6. Electronic signatures
log_signature() records a named, dated, meaningful
sign-off. Two things happen automatically — no user input required:
-
Signer identity is resolved from the session user
set at
regulog_init()— it cannot be overridden at signing time - Entries covered is captured as the count of prior entries in the session at the moment of signing
log_signature(
log,
"I certify that this primary analysis is accurate and complete,
conducted in accordance with SAP version 2.0 dated 2026-05-01"
)
#> regulog: signature applied by 'jsmith' covering 13 entriesMultiple signatures are supported — for example, a lead statistician and an independent reviewer:
log_signature(
log,
"Statistical analysis complete and accurate per SAP v2.0.
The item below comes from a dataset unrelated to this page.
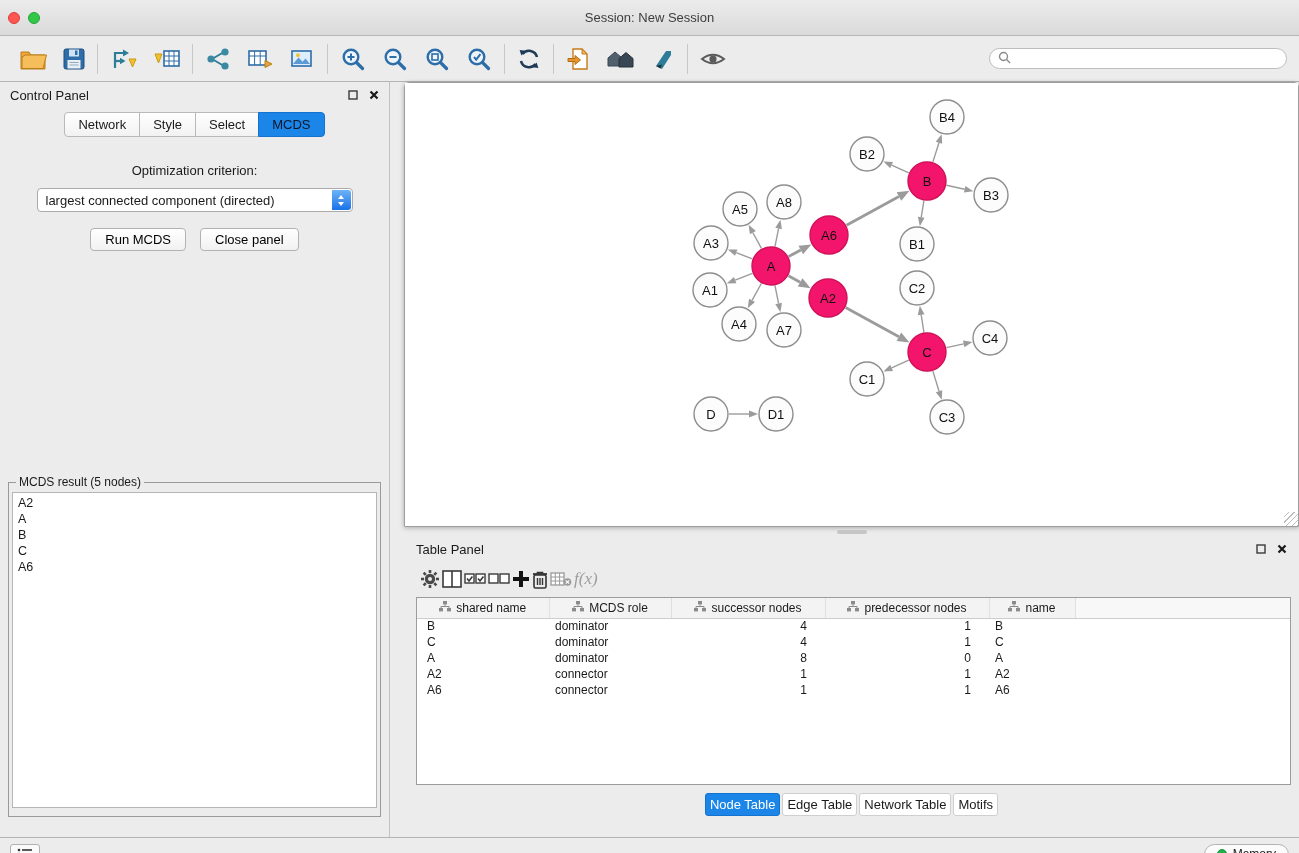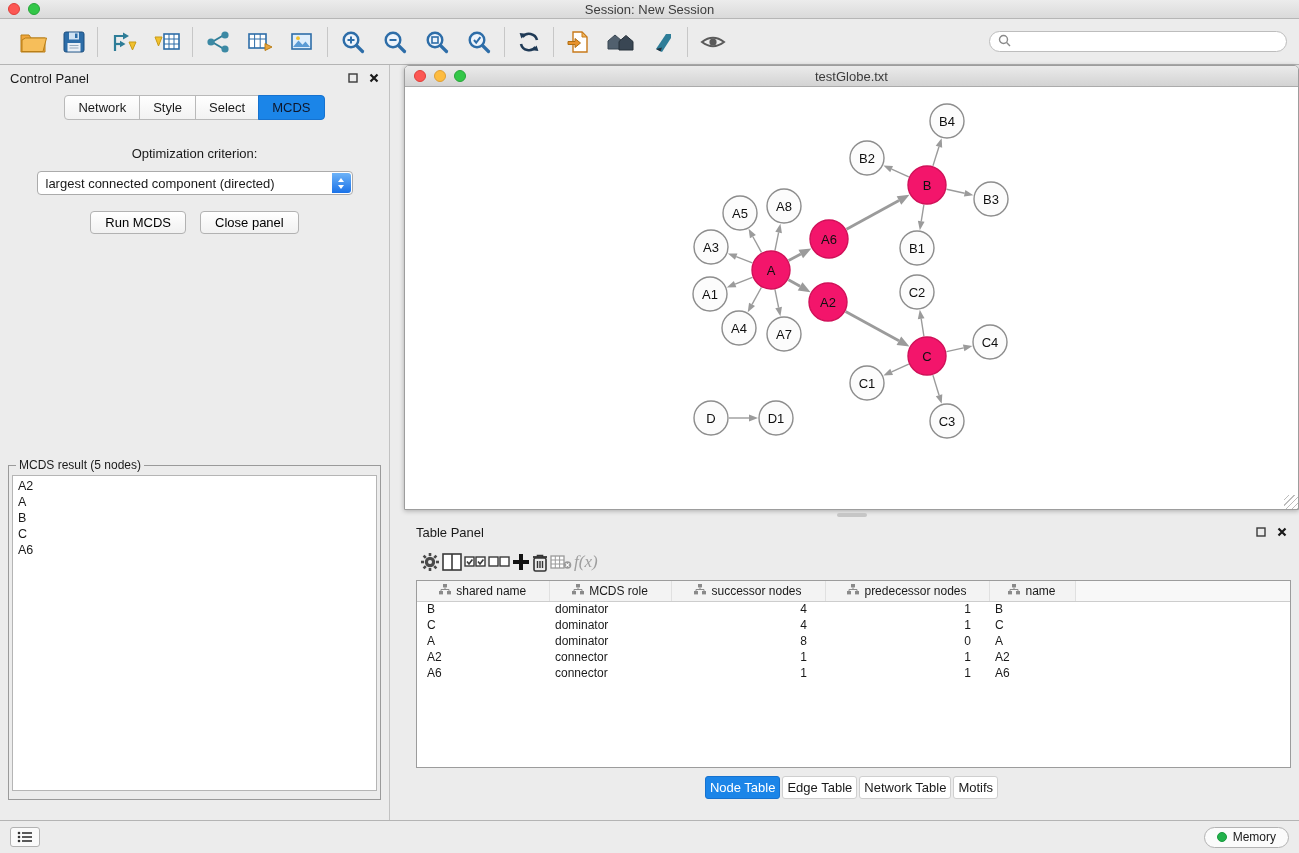"Session: New Session" .titlebar { height: 19px -> 36px }
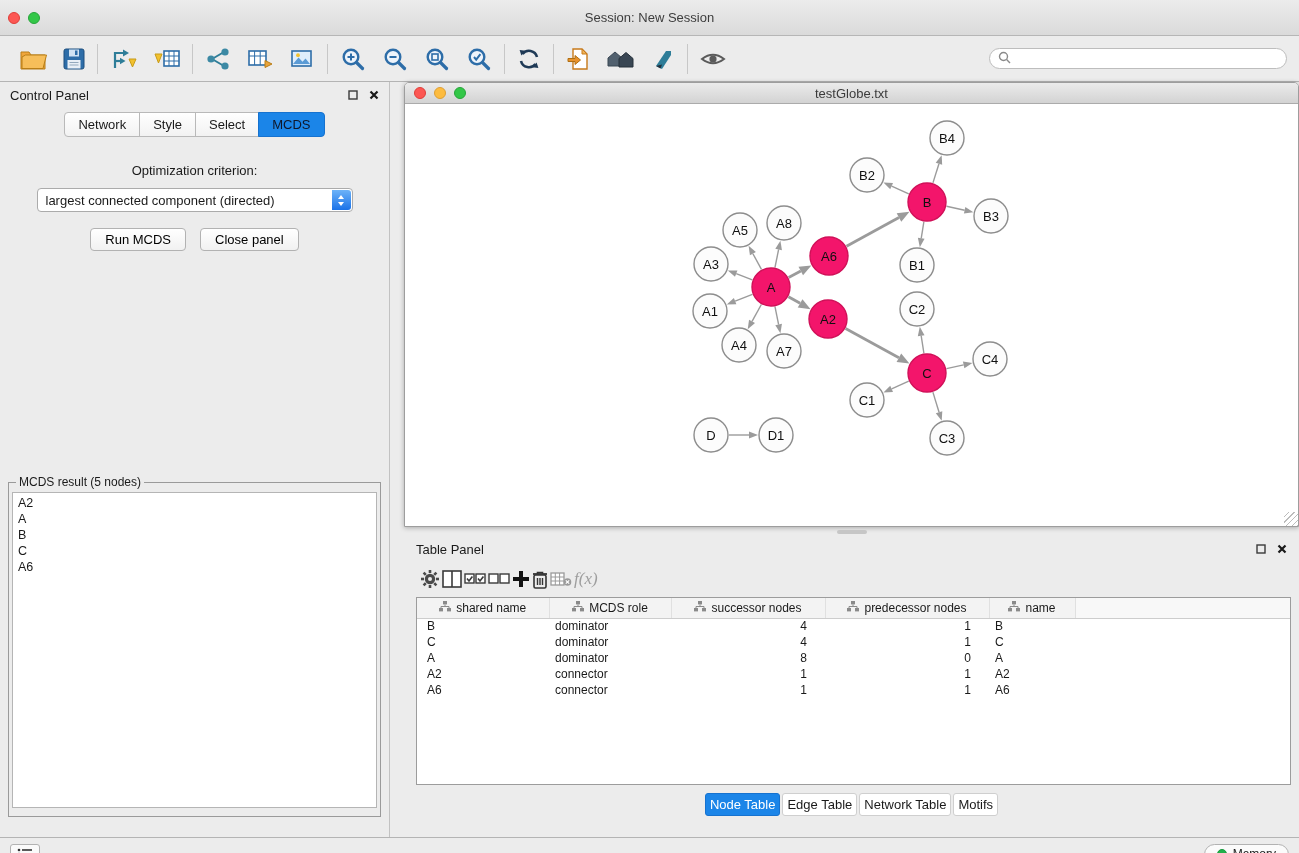"testGlobe.txt" div.net-titlebar { html: <div> <div> <span></span> <span></span> <span></span> </div> <div>testGlobe.txt</div> </div> -> none }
All deviations documented."
)
# Second reviewer — create a new log or log against the same path with
# a different session user
log2 <- regulog_init(
app = "primary-analysis", version = "1.0.0",
user = "second.reviewer",
path = "logs/trial001_audit.rlog"
)
log_signature(
log2,
"Independent QC review complete. Results independently verified."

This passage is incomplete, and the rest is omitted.